Below is a listing; give only the number of its lines that contain the word "Tufted".

*** Opening of Records shown ***

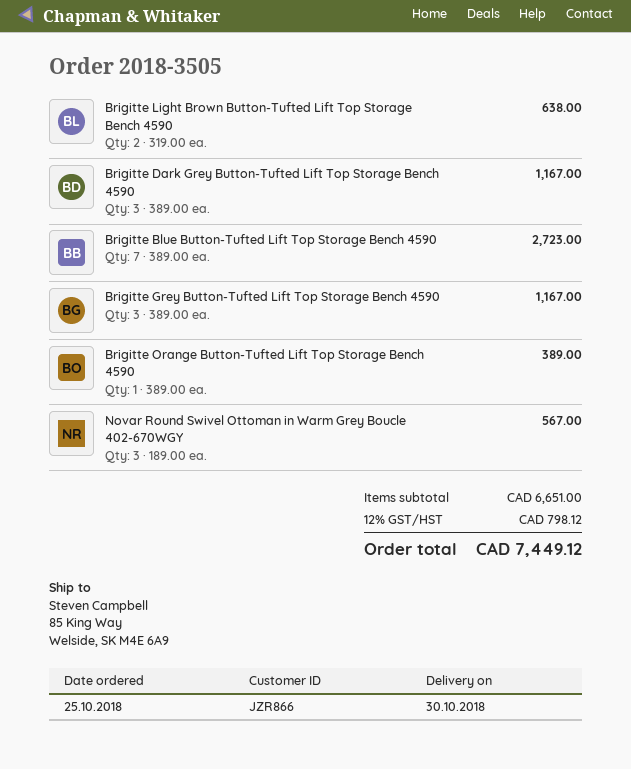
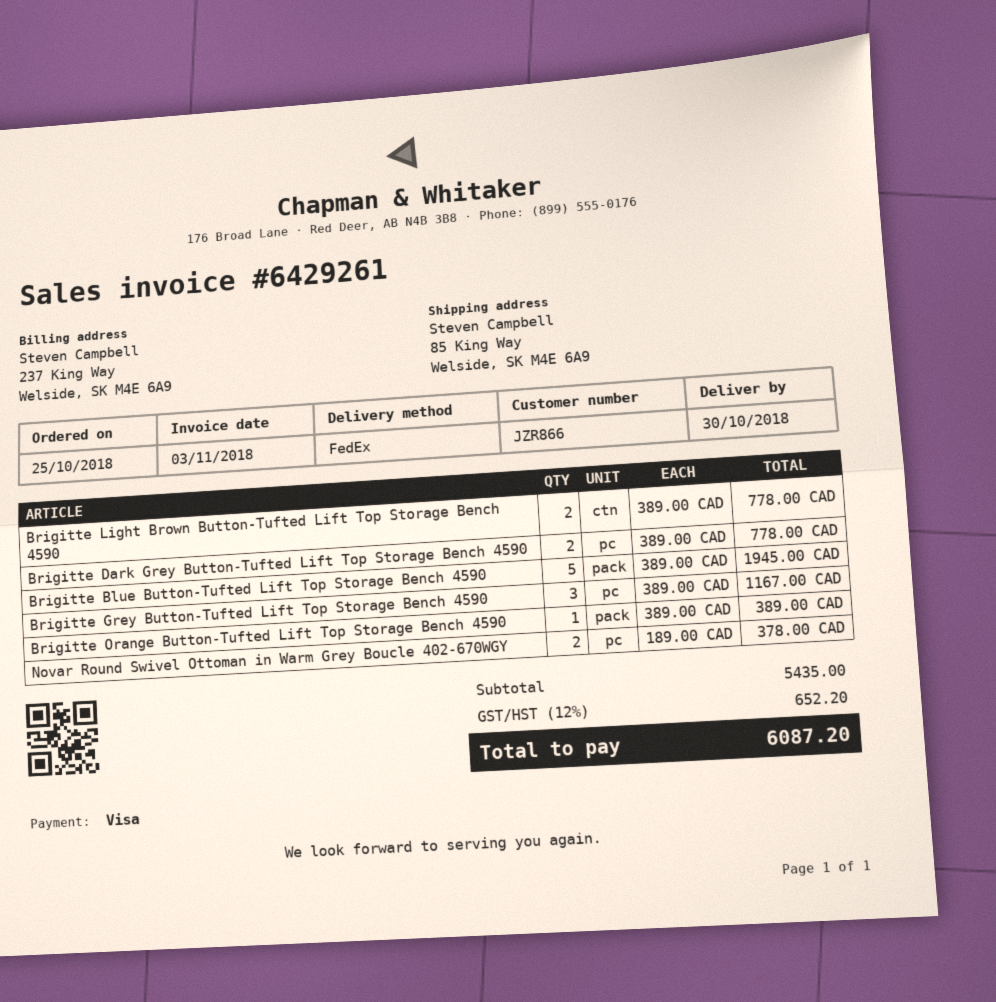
Brigitte Light Brown Button-Tufted Lift Top Storage Bench 4590: 2 x 319.00 = 638.00 -> 2 x 389.00 = 778.00
Brigitte Dark Grey Button-Tufted Lift Top Storage Bench 4590: 3 x 389.00 = 1167.00 -> 2 x 389.00 = 778.00
Brigitte Blue Button-Tufted Lift Top Storage Bench 4590: 7 x 389.00 = 2723.00 -> 5 x 389.00 = 1945.00
Novar Round Swivel Ottoman in Warm Grey Boucle 402-670WGY: 3 x 189.00 = 567.00 -> 2 x 189.00 = 378.00
subtotal: 6651.00 -> 5435.00
tax: 12% = 798.12 -> 12% = 652.20
total: 7449.12 -> 6087.20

*** Close of Records shown ***

◆ **Written response**:
3